(EXERCISE BRIEF)
Every entry has to be output exactly, with none skipped.

===== EXTRACTED RECORDS =====

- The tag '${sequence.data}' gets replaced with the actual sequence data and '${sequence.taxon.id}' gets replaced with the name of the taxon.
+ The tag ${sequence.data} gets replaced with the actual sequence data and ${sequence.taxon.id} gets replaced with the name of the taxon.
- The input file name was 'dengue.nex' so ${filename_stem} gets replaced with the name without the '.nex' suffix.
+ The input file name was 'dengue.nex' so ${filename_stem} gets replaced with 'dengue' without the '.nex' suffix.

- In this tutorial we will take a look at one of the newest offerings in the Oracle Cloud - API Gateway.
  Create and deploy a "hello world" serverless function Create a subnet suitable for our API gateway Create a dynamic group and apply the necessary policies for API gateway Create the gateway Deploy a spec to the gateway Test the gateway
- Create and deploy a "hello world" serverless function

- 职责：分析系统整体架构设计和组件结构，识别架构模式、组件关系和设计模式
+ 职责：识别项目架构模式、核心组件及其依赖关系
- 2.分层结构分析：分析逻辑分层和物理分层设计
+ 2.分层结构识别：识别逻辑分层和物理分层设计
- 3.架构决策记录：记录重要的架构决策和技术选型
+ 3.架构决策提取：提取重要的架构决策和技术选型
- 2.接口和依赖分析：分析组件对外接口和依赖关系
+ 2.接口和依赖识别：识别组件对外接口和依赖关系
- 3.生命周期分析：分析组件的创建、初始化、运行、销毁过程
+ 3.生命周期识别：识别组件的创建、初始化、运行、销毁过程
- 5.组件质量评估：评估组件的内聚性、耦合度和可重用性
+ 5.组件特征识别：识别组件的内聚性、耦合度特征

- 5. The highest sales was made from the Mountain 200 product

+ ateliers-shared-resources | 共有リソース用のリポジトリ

=====

(ANSWER SECTION)
- The tag '${sequence.data}' gets replaced with the actual sequence data and '${sequence.taxon.id}' gets replaced with the name of the taxon.
+ The tag ${sequence.data} gets replaced with the actual sequence data and ${sequence.taxon.id} gets replaced with the name of the taxon.
- The input file name was 'dengue.nex' so ${filename_stem} gets replaced with the name without the '.nex' suffix.
+ The input file name was 'dengue.nex' so ${filename_stem} gets replaced with 'dengue' without the '.nex' suffix.

- In this tutorial we will take a look at one of the newest offerings in the Oracle Cloud - API Gateway.
  Create and deploy a "hello world" serverless function Create a subnet suitable for our API gateway Create a dynamic group and apply the necessary policies for API gateway Create the gateway Deploy a spec to the gateway Test the gateway
- Create and deploy a "hello world" serverless function

- 职责：分析系统整体架构设计和组件结构，识别架构模式、组件关系和设计模式
+ 职责：识别项目架构模式、核心组件及其依赖关系
- 2.分层结构分析：分析逻辑分层和物理分层设计
+ 2.分层结构识别：识别逻辑分层和物理分层设计
- 3.架构决策记录：记录重要的架构决策和技术选型
+ 3.架构决策提取：提取重要的架构决策和技术选型
- 2.接口和依赖分析：分析组件对外接口和依赖关系
+ 2.接口和依赖识别：识别组件对外接口和依赖关系
- 3.生命周期分析：分析组件的创建、初始化、运行、销毁过程
+ 3.生命周期识别：识别组件的创建、初始化、运行、销毁过程
- 5.组件质量评估：评估组件的内聚性、耦合度和可重用性
+ 5.组件特征识别：识别组件的内聚性、耦合度特征

- 5. The highest sales was made from the Mountain 200 product

+ ateliers-shared-resources | 共有リソース用のリポジトリ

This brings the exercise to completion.